+++ Input

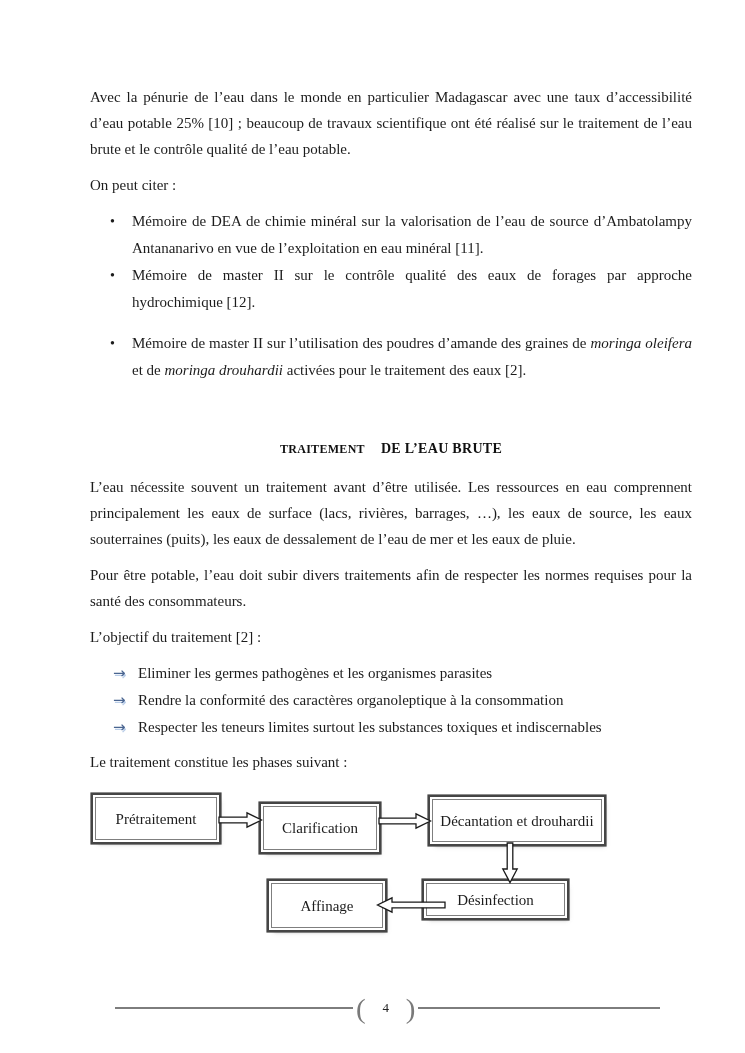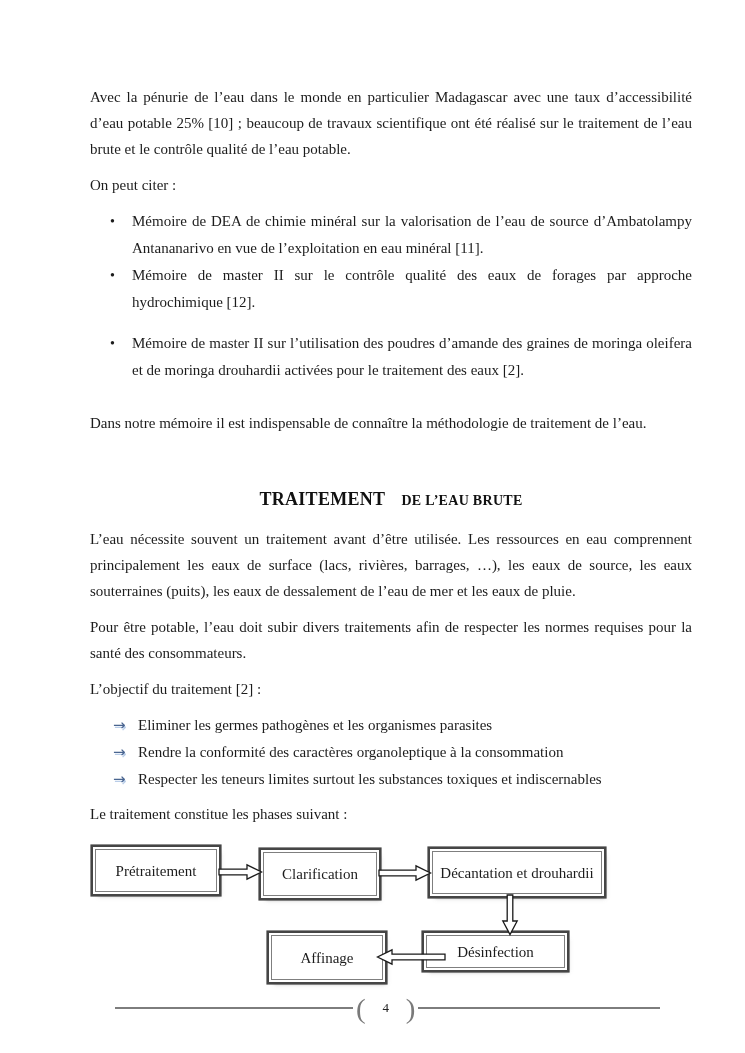--- a/index.html
+++ b/index.html
@@ -26,34 +26,34 @@
     padding-left: 20px;
     line-height: 27px;
   }
   ul.bullet-list li.spaced { margin-top: 14px; }
   .b-marker {
     width: 22px;
     flex: 0 0 22px;
     font-size: 14px;
   }
   .li-text { flex: 1; text-align: justify; }
-  .it { }
+  .it { font-style: italic; }
 
   .standalone { margin-top: 26px; }
 
   
   h1.heading {
     margin-top: 46px;
     margin-bottom: 12px;
     text-align: center;
     font-weight: bold;
     color: #111111;
     line-height: 26px;
   }
-  .h-main { font-size: 18px; letter-spacing: 0.3px; }
+  .h-main { font-size: 12px; letter-spacing: 0.3px; }
   .h-sub  { font-size: 14px; margin-left: 16px; letter-spacing: 0.3px; }
 
   
   ul.arrow-list { list-style: none; margin: 0 0 8px 0; }
   ul.arrow-list li {
     display: flex;
     padding-left: 23px;
     line-height: 27px;
   }
   .a-marker {
@@ -76,21 +76,21 @@
     border: 1.6px solid #7f7f7f;
     border-radius: 0;
     box-shadow: 0 0 0 2px #ffffff, 0 0 0 4.6px #454545, 3px 4px 4px rgba(110,110,110,0.55);
     display: flex;
     align-items: center;
     justify-content: center;
     font-size: 15px;
     color: #1c1c1c;
   }
   .fbox.b1 { left: 5px;   top: 5px;  width: 122px; height: 43px; }
-  .fbox.b2 { left: 173px; top: 8px;  width: 114px; height: 44px; }
+  .fbox.b2 { left: 173px; top: 14px;  width: 114px; height: 44px; }
   .fbox.b3 { left: 342px; top: 7px;  width: 170px; height: 43px; }
   .fbox.b4 { left: 336px; top: 91px; width: 139px; height: 33px; }
   .fbox.b5 { left: 181px; top: 91px; width: 112px; height: 45px; }
   .farrow { position: absolute; }
   .farrow.a1 { left: 128px; top: 19px;  width: 45px; height: 18px; }
   .farrow.a2 { left: 288px; top: 20px;  width: 54px; height: 18px; }
   .farrow.a3 { left: 411px; top: 50px;  width: 18px; height: 42px; }
   .farrow.a4 { left: 286px; top: 104px; width: 70px; height: 18px; }
   .farrow svg { display: block; width: 100%; height: 100%; }
 
@@ -140,21 +140,20 @@
     <li>
       <span class="b-marker">•</span>
       <span class="li-text">Mémoire de master II sur le contrôle qualité des eaux de forages par approche hydrochimique [12].</span>
     </li>
     <li class="spaced">
       <span class="b-marker">•</span>
       <span class="li-text"><span>Mémoire de master II sur l’utilisation des poudres d’amande des graines de </span><span class="it">moringa oleifera</span><span> et de </span><span class="it">moringa drouhardii</span><span> activées pour le traitement des eaux [2].</span></span>
     </li>
   </ul>
 
-  <p class="para single standalone">Dans notre mémoire il est indispensable de connaître la méthodologie de traitement de l’eau.</p>
 
   <h1 class="heading">
     <span class="h-main">TRAITEMENT</span><span class="h-sub">DE L’EAU BRUTE</span>
   </h1>
 
   <p class="para">L’eau nécessite souvent un traitement avant d’être utilisée. Les ressources en eau comprennent principalement les eaux de surface (lacs, rivières, barrages, …), les eaux de source, les eaux souterraines (puits), les eaux de dessalement de l’eau de mer et les eaux de pluie.</p>
 
   <p class="para">Pour être potable, l’eau doit subir divers traitements afin de respecter les normes requises pour la santé des consommateurs.</p>
 
   <p class="para single">L’objectif du traitement [2] :</p>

++++++

Out of the preceding entries, pull every line containing the string "letter".

-  .h-main { font-size: 18px; letter-spacing: 0.3px; }
+  .h-main { font-size: 12px; letter-spacing: 0.3px; }
   .h-sub  { font-size: 14px; margin-left: 16px; letter-spacing: 0.3px; }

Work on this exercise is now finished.